READINGS: Acts 2:14a, 36-41; 1 Peter 2:20b-25; John 10:1-10
SAINT MARY PARISH, VIROQUA
Introduction: On this Fourth Sunday of Easter each year we celebrate Good Shepherd Sunday. Today, the Scriptures call Jesus the Sheep Gate and the Good Shepherd. Let us look at each image.
1. Jean Paul Sartre was a 20th century philosopher and playwright. He was also an atheist. In one of his plays he described three people in hell. The play is called “No Exit.” Throughout the play the three persons interact in a Victorian style living room. As the play moves forward they grow to dislike each other more and more. But they are destined to spend eternity together. They have “no exit.” At one point one character sums up this torturous existence, “Hell is other people.” In fact, this is a view the author has of life itself.
Most of us at one time or another do feel trapped, boxed in by life. Most of us will sometime struggle with difficult relationships, suffer an addiction, become entangled in depression, or get caught in a sinful pattern of living. We might even, for a brief moment think “Hell is other people.” Then, we hear again this gospel. Then, we recall that Jesus says, “I am the sheep gate.” We are the sheep of his flock. He is our way out. If ever we are trapped, we turn to him.
2. Now, in Palestine during Jesus’ time, shepherds generally led their flocks from the front. Shepherds named their sheep; the sheep knew their shepherd’s voice and followed when he called them by name. Of course, it took time to teach the sheep to respond to a name. Typically, the shepherd sat with the lamb when it was young, petted it, repeatedly whispered its name in its ear, gently pulling and pushing the lamb at each command. Still, not every sheep responded the same. Some never settled down enough to sit with the shepherd and become comfortable with him. Therefore, they were relegated to the back of the pack, and the shepherd used his dogs to keep them with the pack. Those who learned to follow his voice were at the front of the pack; as a result they were the first ones to the water hole, the first ones to graze. They got the best care. The application is clear. So shall those of us who know the voice of the Good Shepherd. We shall follow him out of our self-inflicted prisons and into the pastures.
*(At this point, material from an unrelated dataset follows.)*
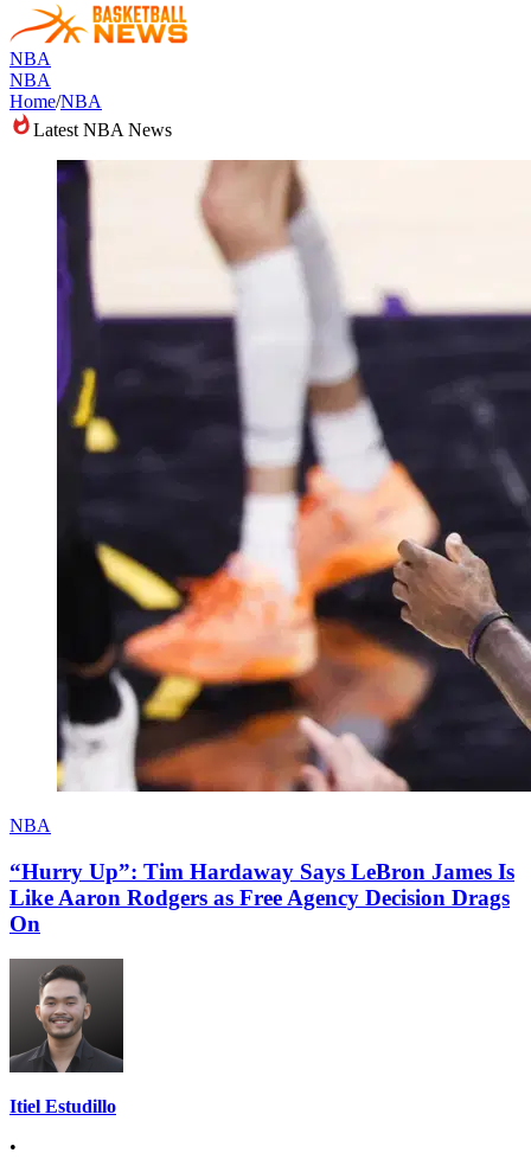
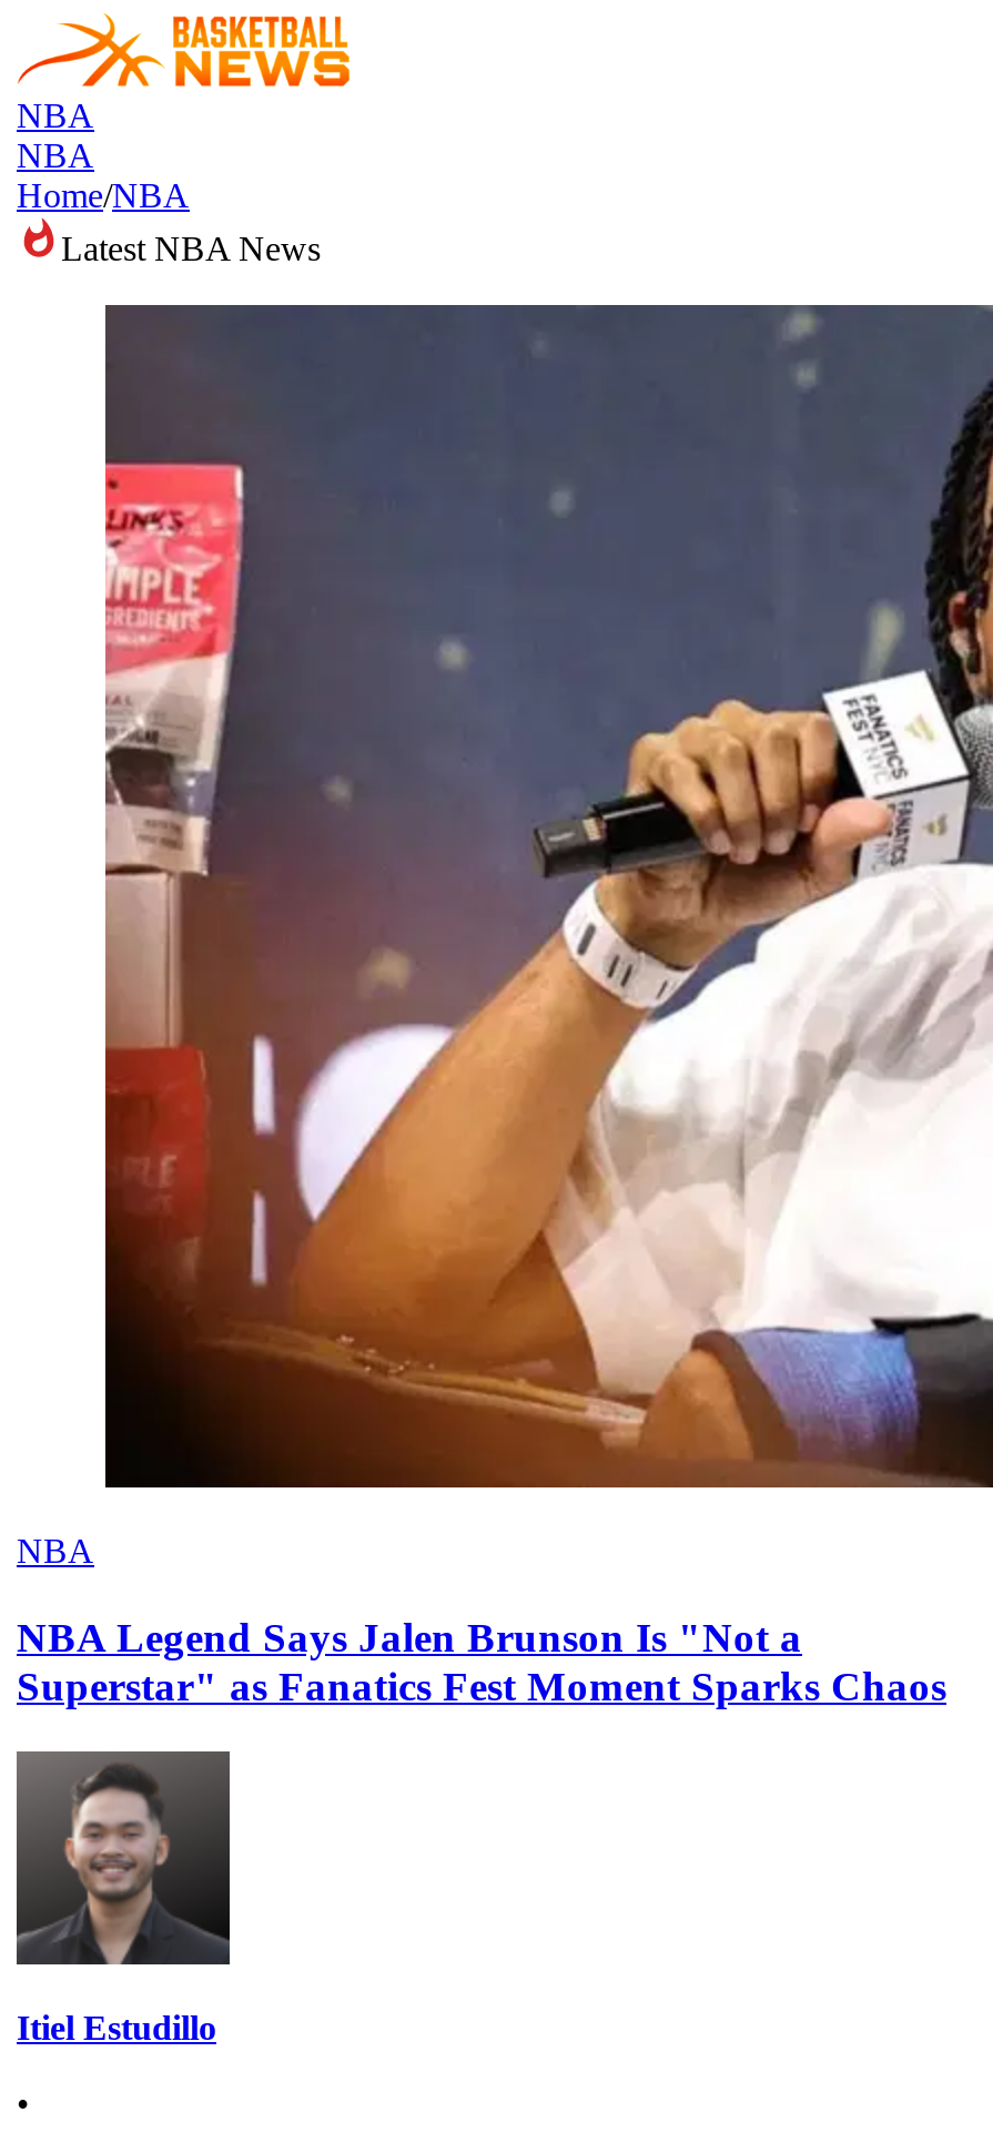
[56,159,527,793] [image] -> [103,303,986,1490] [image]
[9,859,514,936] “Hurry Up”: Tim Hardaway Says LeBron James Is | Like Aaron Rodgers as Free Agency Decision Drags | On -> [17,1613,946,1709] NBA Legend Says Jalen Brunson Is "Not a | Superstar" as Fanatics Fest Moment Sparks Chaos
3. Philosophers have lots of names for God. They speak of him as the First Cause of everything that is; they call him the Unmoved Mover, the Higher Being. To people like us, what is most important about God is that He is the Presence that makes the world seem less frightening. The philosopher William James spoke of “the pit of insecurity beneath the surface of human life.” Yet, despite it all, we can get up every morning to face the world because we know there is Someone in that world who cares about us. We call him the Good Shepherd.
Conclusion: So, the Lamb who died to save us is also the Shepherd who lives to lead us. He is the Good Shepherd!